Paolo ha solo quattro anni ma ha già una storia da pelle d'oca. Nato in una famiglia di alcolizzati, è stato abbandonato dal padre una volta morta la madre. Venne adottato, ma i vicini segnalarono i maltrattamenti a cui la madre adottiva lo sottoponeva e il piccolo fede ritorno nell'orfanotrofio di Valle Jequitinhonha, in Brasile.
Tre coppie coppie eterosessuali lo visionarono in vista di una possibile adozione e, quasi si trattasse di un oggetto da comprare al supermercato, due lo scartarono perché «troppo nero» mentre la terza lo ritenne troppo «brutto e ritardato».

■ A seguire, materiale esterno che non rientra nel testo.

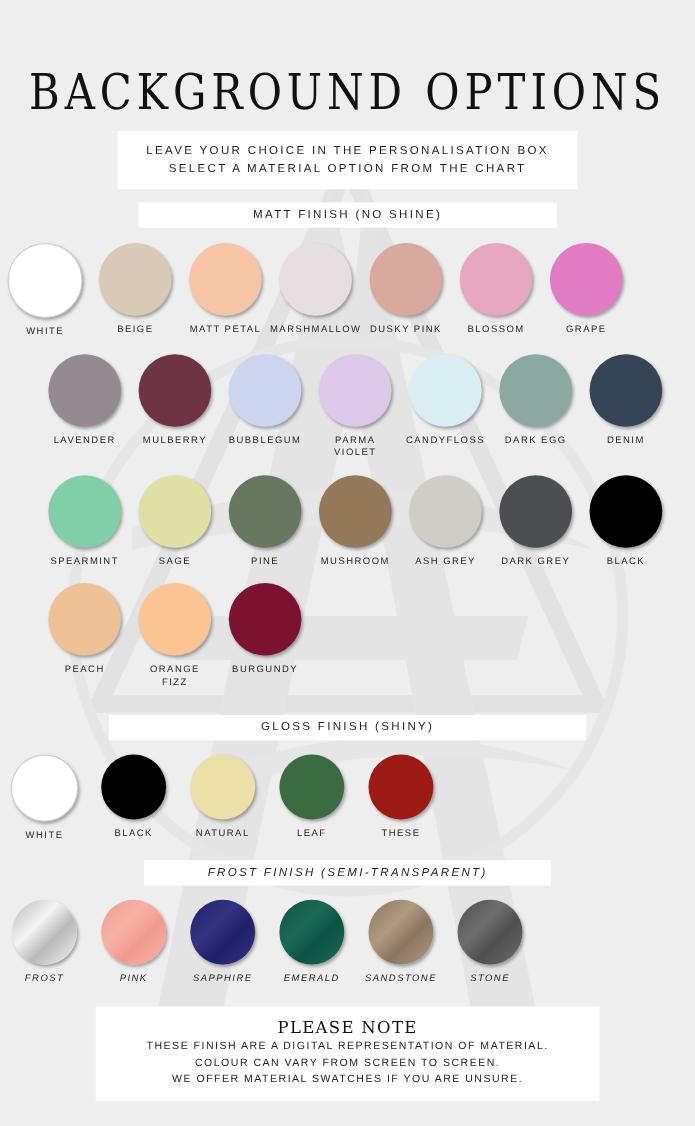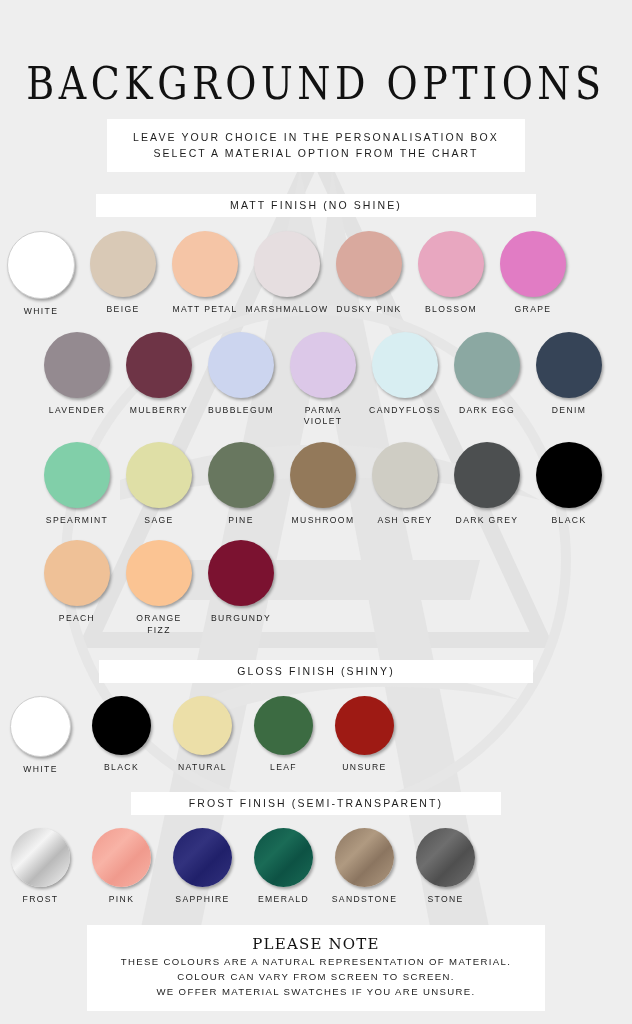"MATT FINISH (NO SHINE)" .section-banner { margin-top: 22px -> 12px; width: 440px -> 380px }
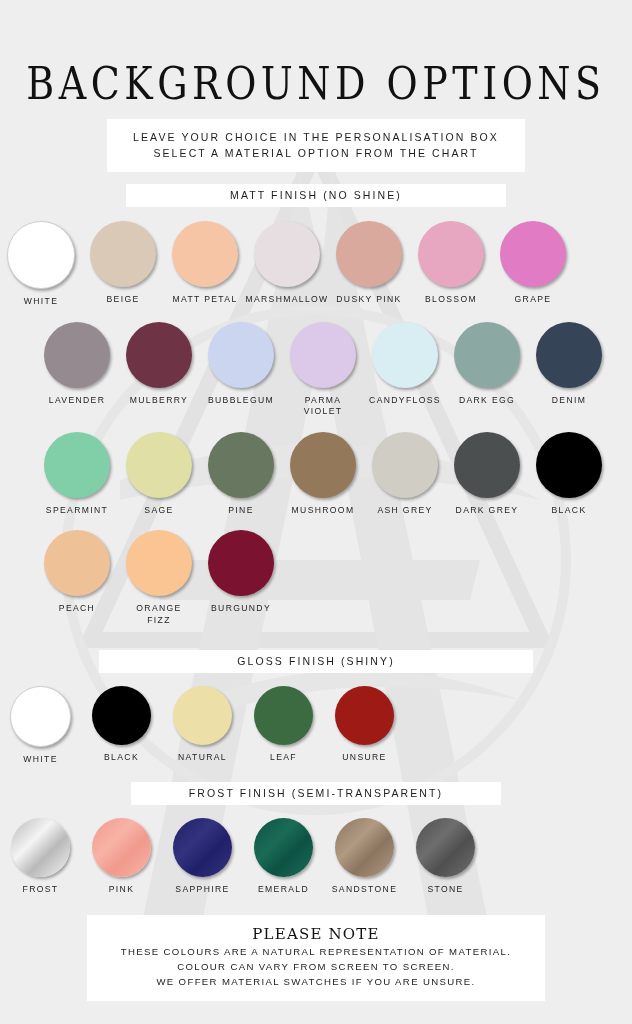"UNSURE" div.label { text: UNSURE -> THESE }
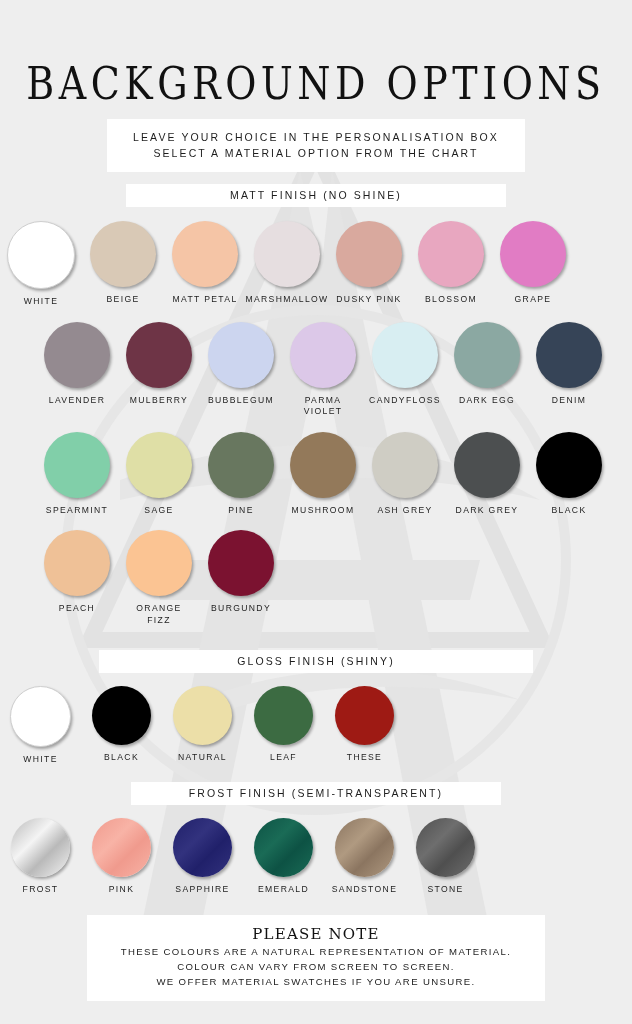"FROST FINISH (SEMI-TRANSPARENT)" .frost-block { font-style: none -> italic }
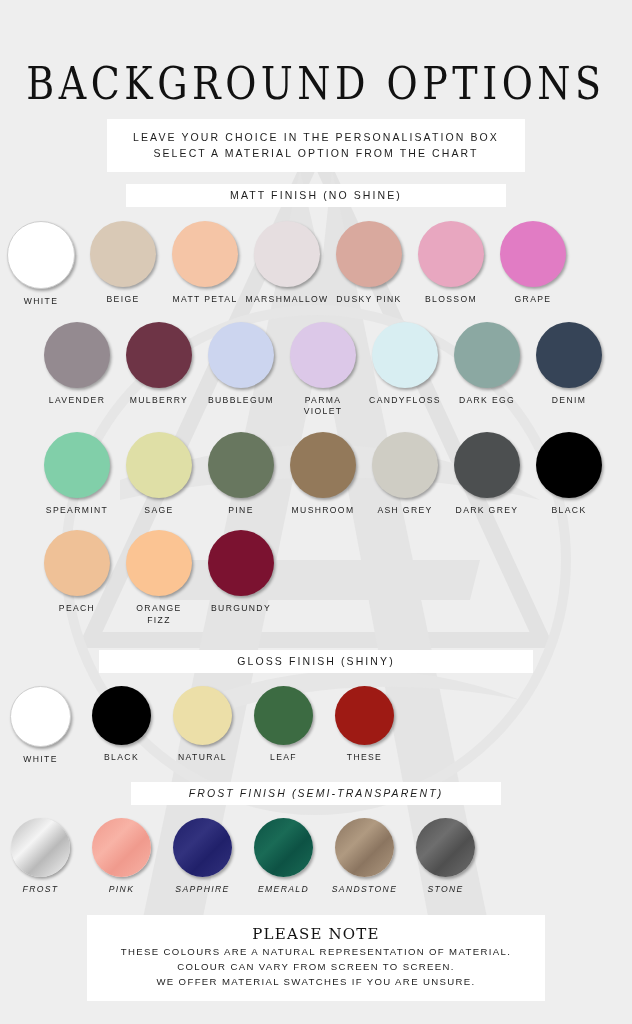"THESE COLOURS ARE A NATURAL" div.line { text: COLOURS ARE A NATURAL -> FINISH ARE A DIGITAL }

Se oggi Paolo può tornare a sorridere è grazie all'affetto ricevuto dalla coppia omosessuale formata da Gilberto Scofield Jr e Rodrigo Barbosa. Emozionatissimi per la convocazione, si presentarono nell'orfanotrofio e non trovarono sulla da ridire sul bambino che gli era stato proposto. «I nostri cuori erano colmi di speranza -raccontano- e siamo scoppiati in lacrime per la gioia».
Ora Paolo vive da qualche tempo con la coppia e pare che tutto vada per il meglio: «Sono quattro mesi che Paolo è nella nostra vita qui a Rio. Lui è in età prescolare, frequenta corsi di nuoto e di fitness e credeteci: non potrebbe essere più felice della sua nuova vita. Rilasciamo queste dichiarazioni per mostrare la nostra normalità, siamo una famiglia normalissima, due padri con il loro figlio, due gatti e il nostro cane».